Mpox
Mpox is caused by the monkeypox virus and is a member of the Orthopoxvirus genus in the family Poxviridae, which includes variola, cowpox, vaccinia and other viruses.
Mpox was first identified in 1958 in Denmark, when an outbreak of a pox-like disease broke out in a colony of macaques being kept for research. The first human case was reported in 1970. Until recently, most infection in humans were “spillover” infections from animal reservoirs, most likely several rodent and primate species.
However, several strains of mpox now circulate sustainably in human populations in areas of sub-Saharan Africa, and in certain high-risk groups in many parts of the world.
There are 2 distinct clades of the virus: clade I (with subclades Ia and Ib) and clade II (with subclades IIa and IIb).
A global outbreak of clade IIb began in 2022 and this clade is now endemic in many parts of the world, especially among men who have sex with men (MSM). Since 2024 and the emergence of clades Ia and Ib in the Democratic Republic of the Congo, there have been several importations of clade I in the WHO European Region, initially causing small, self-limiting outbreaks within households, but now clade Ib is likely to have established itself among the MSM community.
Normally, mpox is not easily transmitted between people as it requires very close physical contact to allow the virus to be able to enter the body.
The disease is usually self-limiting, with most of those infected recovering within a few weeks without the need for treatment. However, the disease can be more severe, especially in young children, pregnant women and individuals who are immunocompromized.
There are vaccines for mpox, and vaccination should be considered along with other public health interventions.
On 15 August 2024, Sweden became the first country outside the African continent to confirm mpox clade Ib in an individual with travel history to central Africa. The confirmation of the case came just 1 day after the WHO Director-General declared mpox a public health emergency of international concern (PHEIC) for the second time in 2 years, following an upsurge in new and concerning cases in the Democratic Republic of the Congo and several neighbouring countries, including the emergence of a new strain – called clade Ib – which appears to be more severe than clade IIb, which has been circulating in the WHO European Region for some time.
This imported case came more than 2 years after an atypical outbreak of mpox was declared in the Region in May 2022, following reports of a number of cases across several Member States not linked to countries where the disease is endemic.
The outbreak widened globally, prompting the IHR (International Health Regulations) Emergency Committee on mpox to recommend that WHO declare it a PHEIC for the first time, in July 2022.

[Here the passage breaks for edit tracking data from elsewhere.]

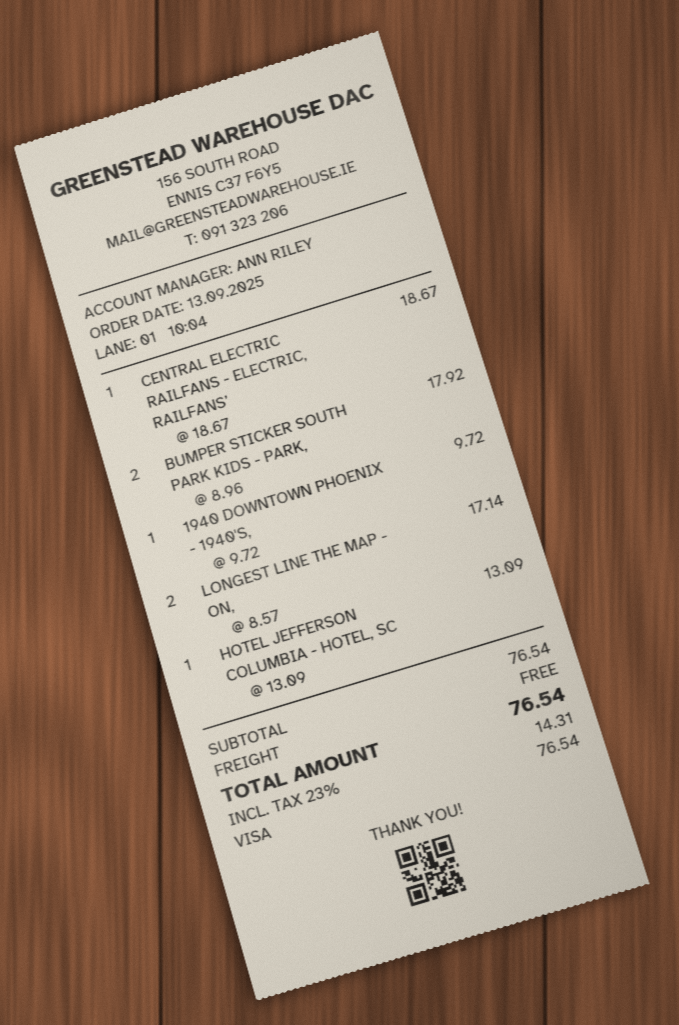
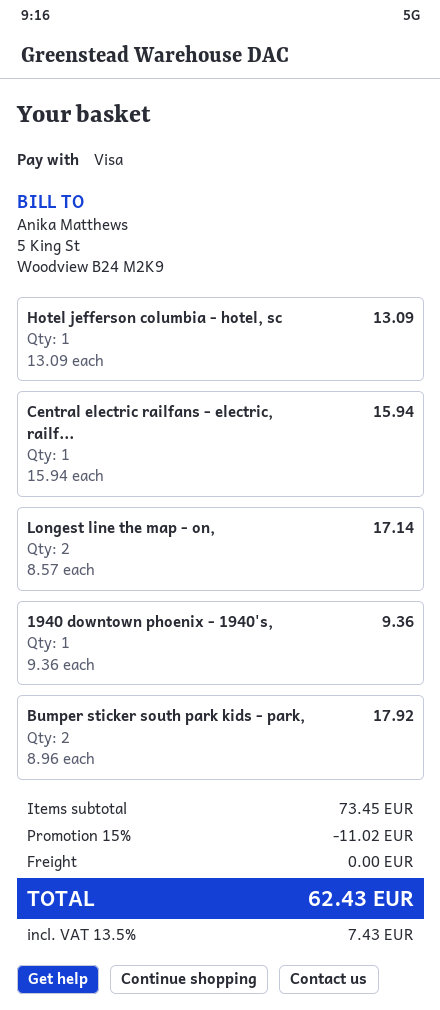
CENTRAL ELECTRIC RAILFANS - ELECTRIC, RAILFANS’: 1 x 18.67 = 18.67 -> 1 x 15.94 = 15.94
1940 DOWNTOWN PHOENIX - 1940'S,: 1 x 9.72 = 9.72 -> 1 x 9.36 = 9.36
subtotal: 76.54 -> 73.45
discount: none -> 15% = 11.02
tax: 23% = 14.31 -> 13.5% = 7.43
total: 76.54 -> 62.43

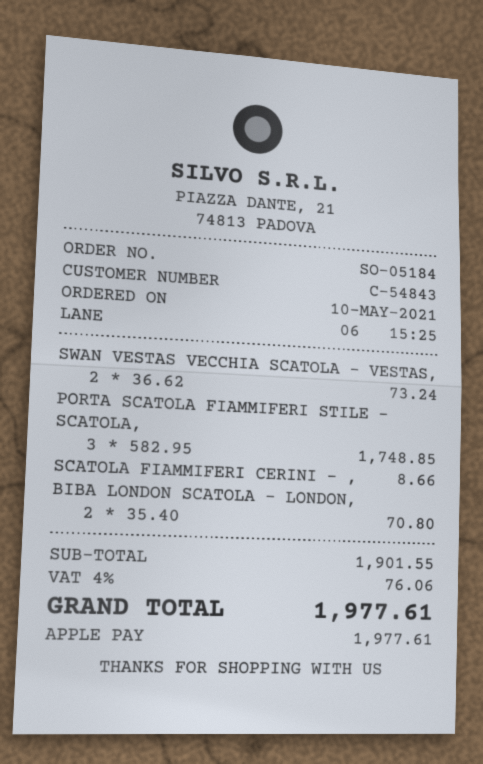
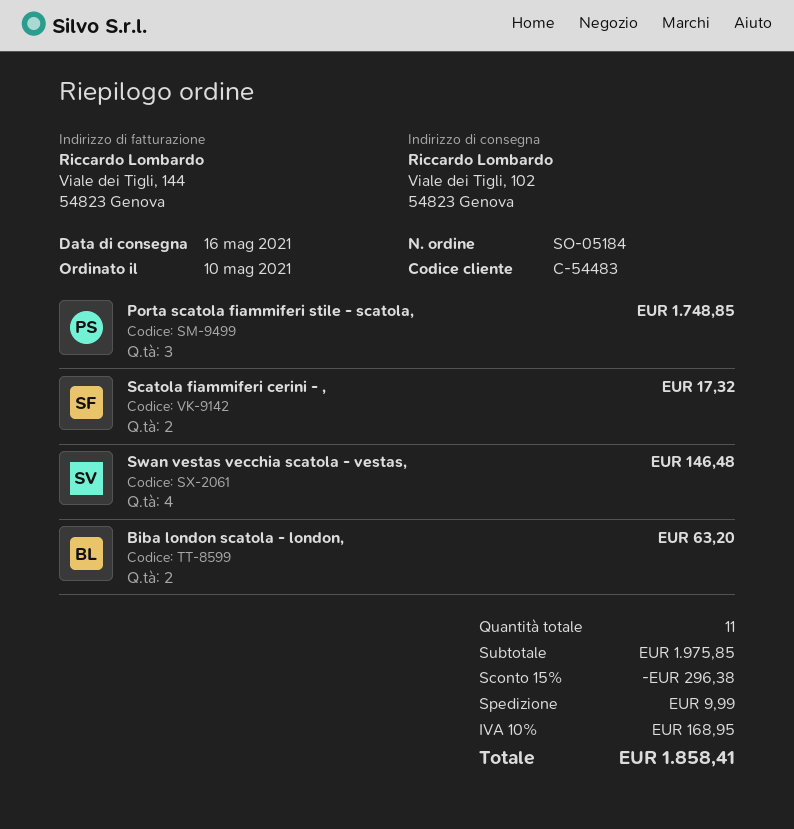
customer number: C-54843 -> C-54483
SWAN VESTAS VECCHIA SCATOLA - VESTAS,: 2 for 73.24 -> 4 for 146.48
SCATOLA FIAMMIFERI CERINI - ,: 1 for 8.66 -> 2 for 17.32
BIBA LONDON SCATOLA - LONDON,: 2 for 70.80 -> 2 for 63.20
subtotal: 1901.55 -> 1975.85
discount: none -> 15% = 296.38
shipping: none -> 9.99
tax: 4% = 76.06 -> 10% = 168.95
total: 1977.61 -> 1858.41

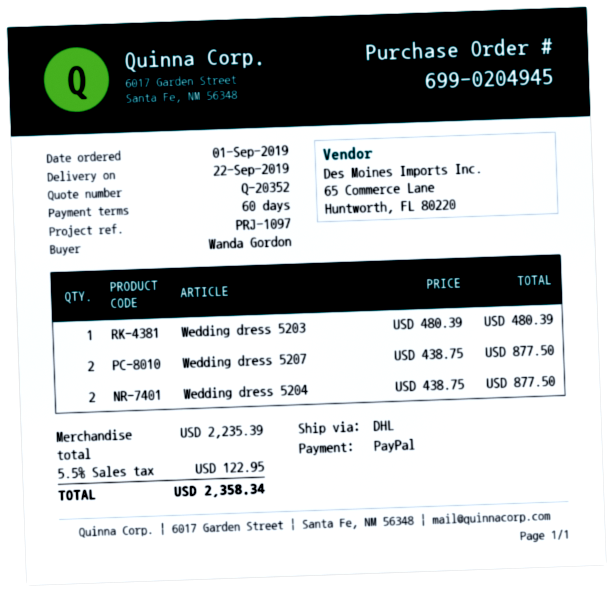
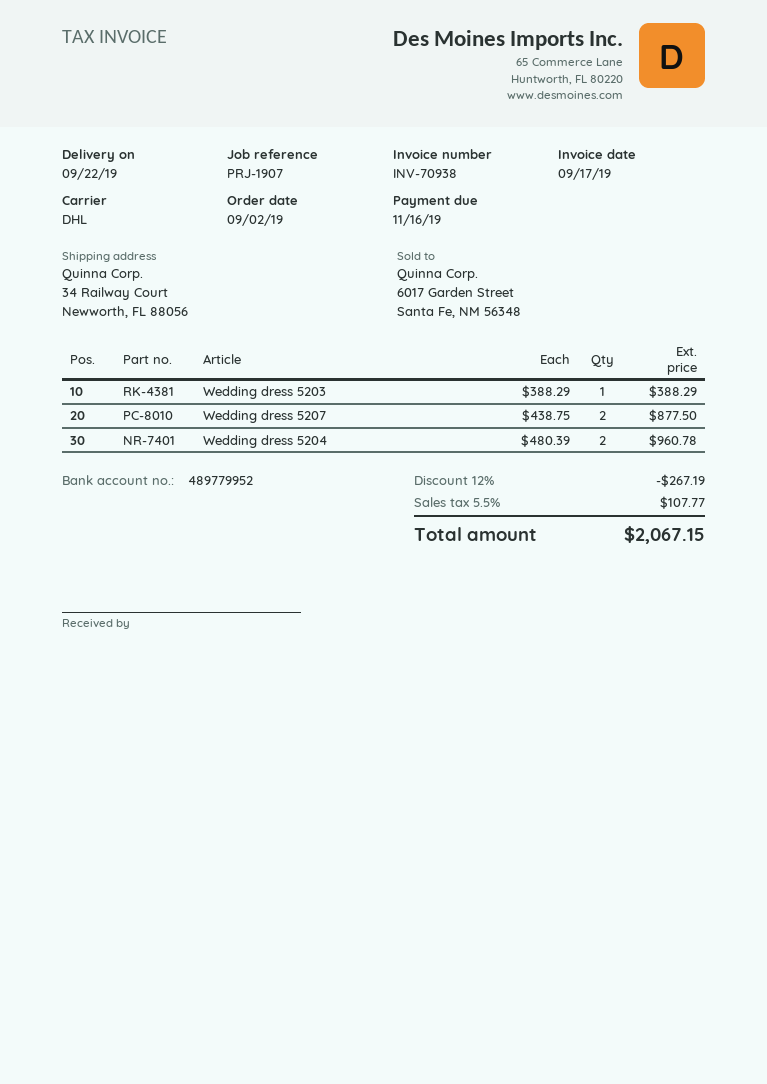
order date: 2019-09-01 -> 2019-09-02
reference: PRJ-1097 -> PRJ-1907
Wedding dress 5203: 1 x 480.39 = 480.39 -> 1 x 388.29 = 388.29
Wedding dress 5204: 2 x 438.75 = 877.50 -> 2 x 480.39 = 960.78
discount: none -> 12% = 267.19
tax: 5.5% = 122.95 -> 5.5% = 107.77
total: 2358.34 -> 2067.15

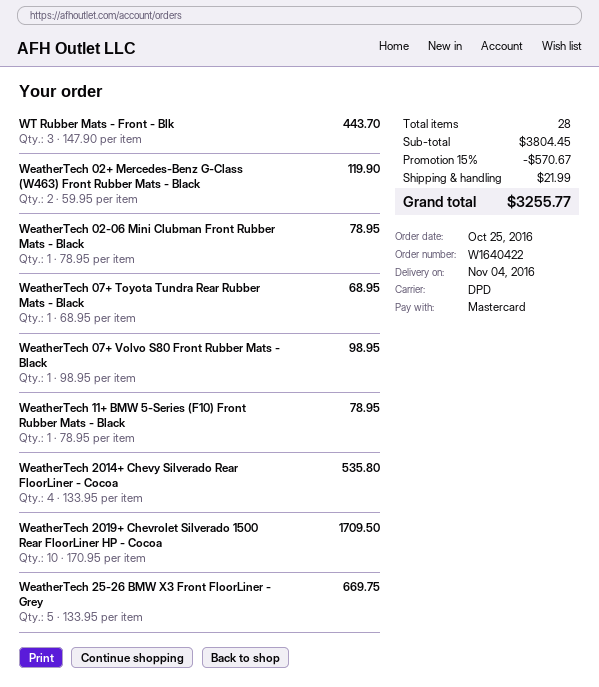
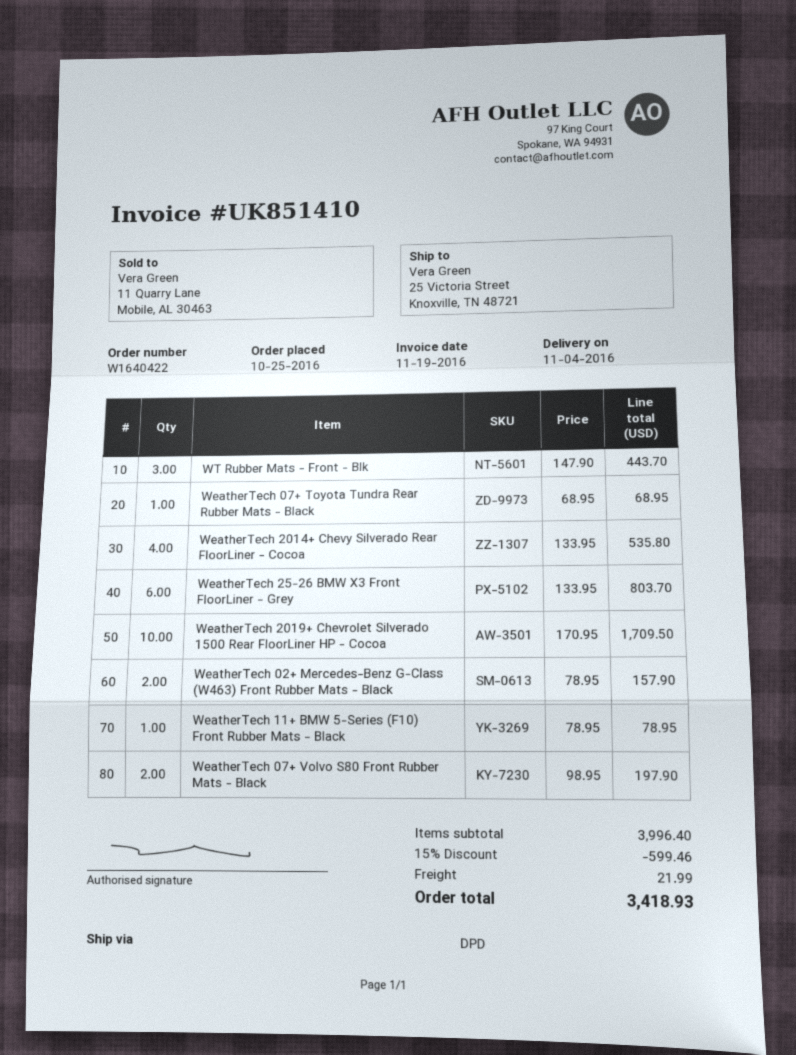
WeatherTech 02+ Mercedes-Benz G-Class (W463) Front Rubber Mats - Black: 2 x 59.95 = 119.90 -> 2 x 78.95 = 157.90
WeatherTech 02-06 Mini Clubman Front Rubber Mats - Black: 1 x 78.95 = 78.95 -> none
WeatherTech 07+ Volvo S80 Front Rubber Mats - Black: 1 x 98.95 = 98.95 -> 2 x 98.95 = 197.90
WeatherTech 25-26 BMW X3 Front FloorLiner - Grey: 5 x 133.95 = 669.75 -> 6 x 133.95 = 803.70
subtotal: 3804.45 -> 3996.40
discount: 15% = 570.67 -> 15% = 599.46
total: 3255.77 -> 3418.93

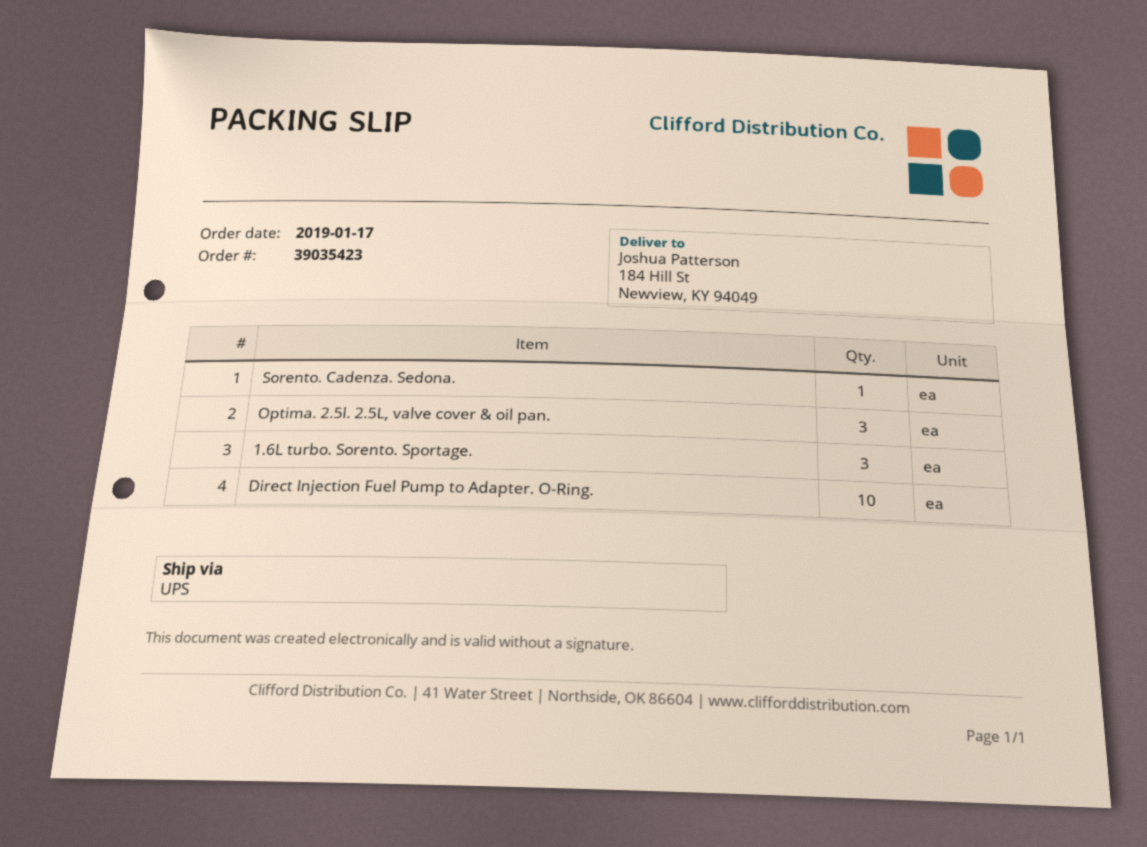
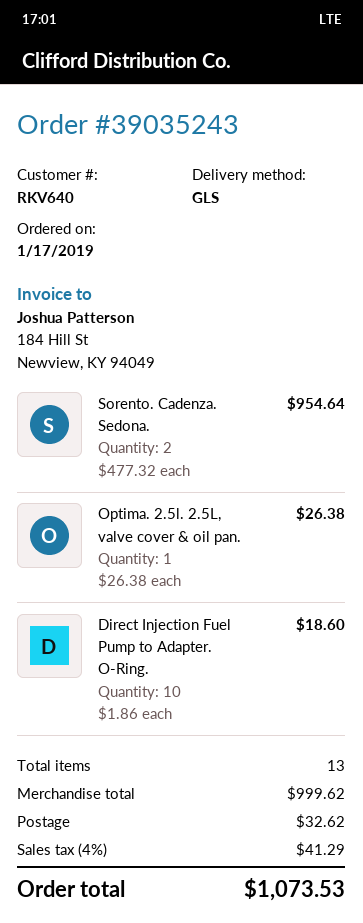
order number: 39035423 -> 39035243
shipping method: UPS -> GLS
Sorento. Cadenza. Sedona.: 1 -> 2
Optima. 2.5l. 2.5L, valve cover & oil pan.: 3 -> 1
1.6L turbo. Sorento. Sportage.: 3 -> none

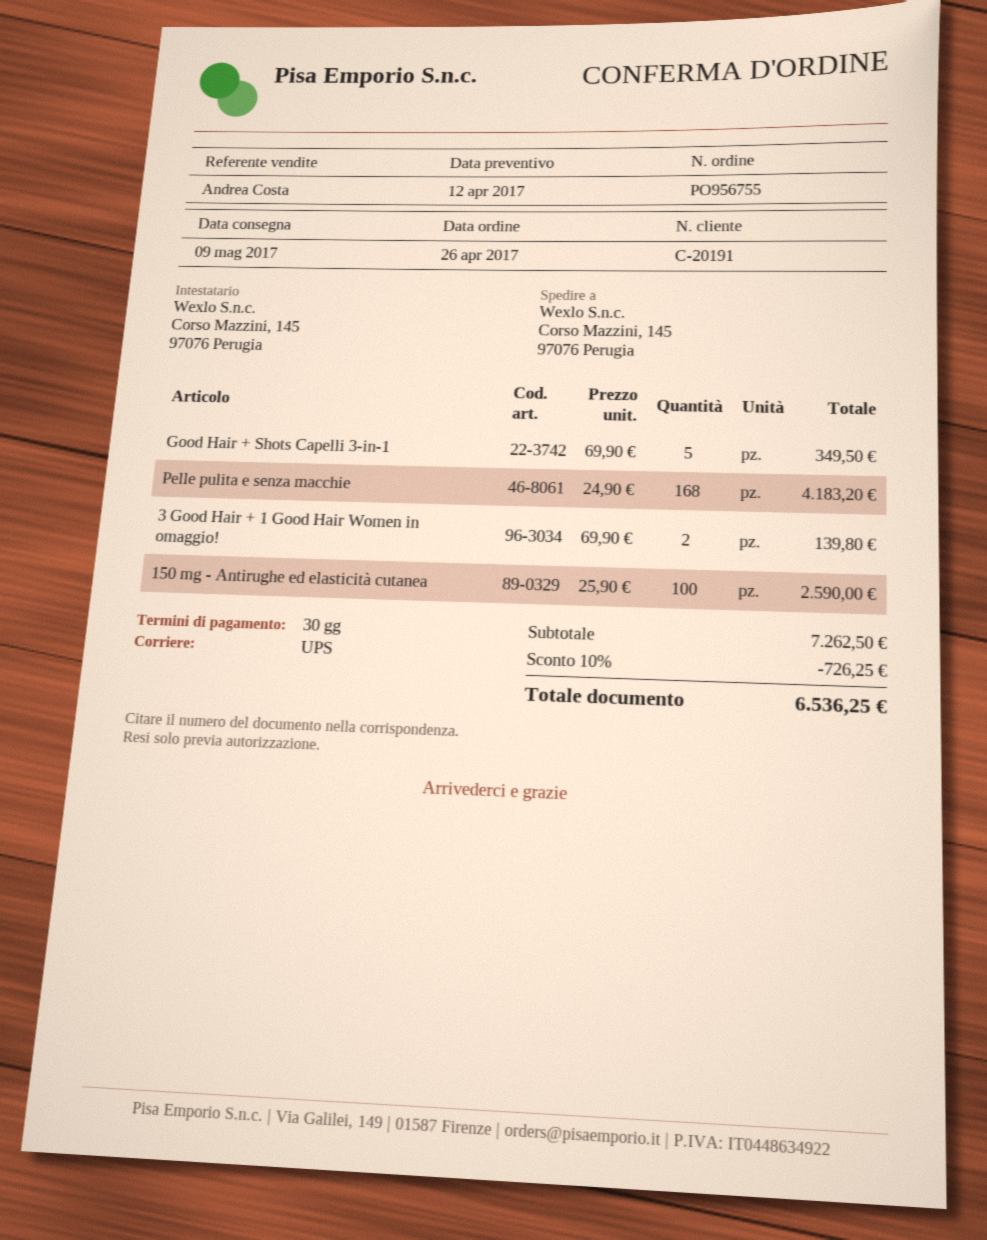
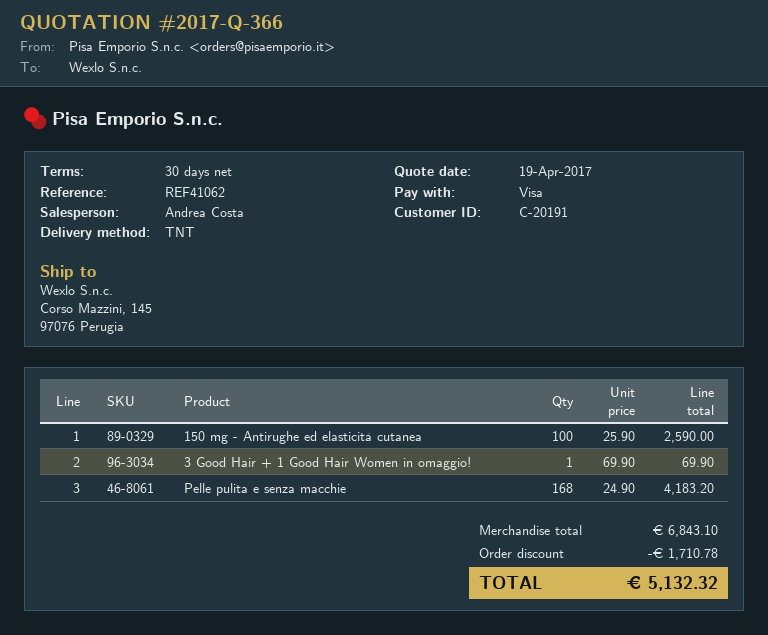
quote date: 2017-04-12 -> 2017-04-19
shipping method: UPS -> TNT
Good Hair + Shots Capelli 3-in-1: 5 x 69.90 = 349.50 -> none
3 Good Hair + 1 Good Hair Women in omaggio!: 2 x 69.90 = 139.80 -> 1 x 69.90 = 69.90
subtotal: 7262.50 -> 6843.10
discount: 726.25 -> 1710.78
total: 6536.25 -> 5132.32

Less than a year later, in May 2023, noting significant progress made in controlling the outbreak globally, including in the Region, the IHR Emergency Committee recommended that the PHEIC status be removed; the WHO Director-General accepted that recommendation, warning, however, that complacency was dangerous, and urging governments, health authorities and impacted communities to remain vigilant.
In 2024, the first local transmissions of clade Ib in the European Region were confirmed in the United Kingdom.
In 2025, clade Ib infections continued to occur in the European Region. In October 2025, several countries in the Region reported clade Ib infections for the first time. In addition, imported cases of mpox due to clade Ib have been detected among travellers, and 4 countries in the Region have reported clade Ib cases among individuals without travel links, indicating local circulation of the virus in these countries.
In addition to countries in Africa, these countries are now also classified as experiencing community transmission of clade Ib.
Several cases of mpox due to clade Ib have been detected among individuals who self-identify as MSM. These cases provide the first evidence of previously undetected circulation of this virus strain within this at-risk population, in which only clade IIb had been reported since 2022, and across different regions.
In light of expanding community transmission of clade Ib and its detection among MSM, WHO currently assesses the public health risk of mpox of any clade as moderate for MSM and low for the general population in contexts outside historically endemic areas.
However, it is important to note that anyone who has close contact with someone who is infectious can catch mpox, regardless of their sexual orientation.
While anyone can catch mpox, not everyone is at equal risk. People who closely interact with someone who is infectious, including through sexual contact, are at greater risk for infection – particularly sexual partners, but also, potentially, household members and health workers.
It is essential that we remain vigilant to detect and respond to suspected cases. Countries seeing new or increasing cases must also share information quickly, fully and transparently, allowing others to take appropriate actions to halt the spread of mpox.
WHO reiterates that there is no room for stigma and discrimination against individuals and communities impacted by mpox, including within the health-care sector. All governments and health authorities are urged to ensure that infected people and those at high risk are afforded access to care and treatment in an environment underpinned by equity and dignity, in keeping with WHO’s vision of health for all.
Based on our experience with mpox, we know what works. WHO recommends: vaccination for people at high risk of becoming infected with mpox and completion of the vaccination series (i.e. all recommended doses); strong surveillance to identify cases; isolation and treatment of infected cases; contact tracing and close monitoring of contacts; clear risk communication that addresses fear and stigma; and regular sharing of data.